Kingsbury’s profile is central to this story because head coaches matter in the NFL. They must inspire with toughness, fairness and honesty. They must deliver coherent messages daily, commanding with robust rhetoric, in the presence of mercenaries and malcontents. And even if a rookie head coach can do all of that extremely well, somebody will test him, his philosophy and his hypocrisy.
What will Kingsbury do then?
Kingsbury has a temporary advantage because he’s a celebrity head coach, among a cluster of A-listers surrounding Tom Brady at the Kentucky Derby. He later took a jet to Las Vegas, sitting ringside with even bigger celebrities. His fame fuels, feeds and exceeds his credibility.
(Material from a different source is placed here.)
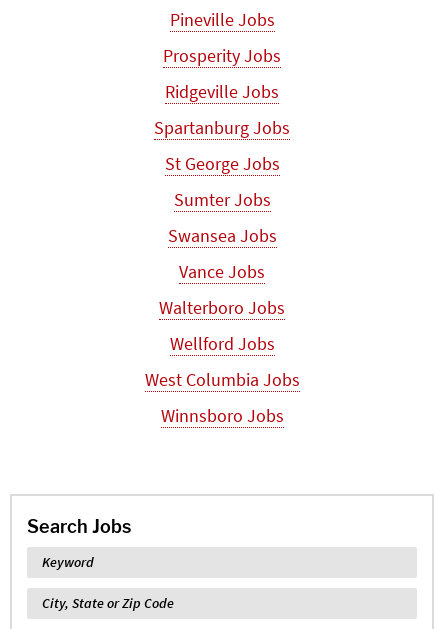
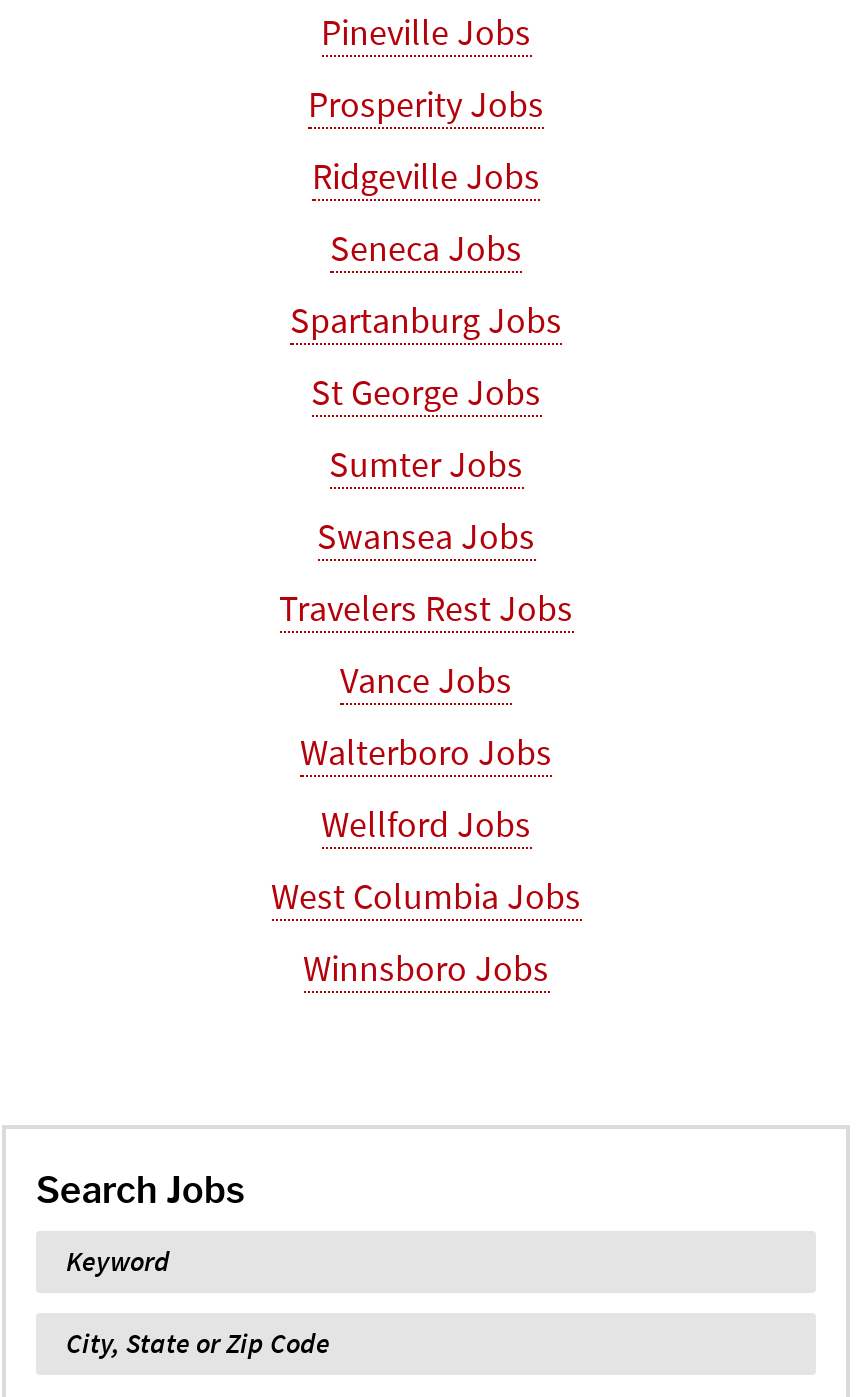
+ Seneca Jobs

+ Travelers Rest Jobs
“There’s a lot of positive energy and positive affirmation,” Fitzgerald said. “They focus their coaching on things guys can do as opposed to things they can’t. The first thing he said was, ‘Hey look, I have a system here. It’s been successful. But my job is to get the best out of you guys and build my system around what you guys do best.’ I’ve never heard a head coach say anything like that before.
“You guys are going to do what I tell you to do the way I tell you to do it? No, that’s not his approach. It’s easy to see why he convinced Baker Mayfield to come to school for him, and the other players they had come, the Patrick Mahomes’ of the world. He can look you in the eyes and you can feel like you trust him.”
Fitzgerald’s praise is to be expected. It’s also reassuring. It reinforces the new direction in Arizona, where Fitzgerald is playing for a head coach unlike any he has ever experienced; where the GM is making bold statements on the radio, declaring Kyler Murray as the Week 1 starter even though he’s not the head coach; where Kingsbury is occasionally trailing the play, unsure what to say on any given day; where the answer is as simple as the kid playing quarterback, the one who can turn all problems into elevator music.
He is the real story here. The one who will make or break the bromance between Keim and Kingsbury, for better or worse. I like our chances.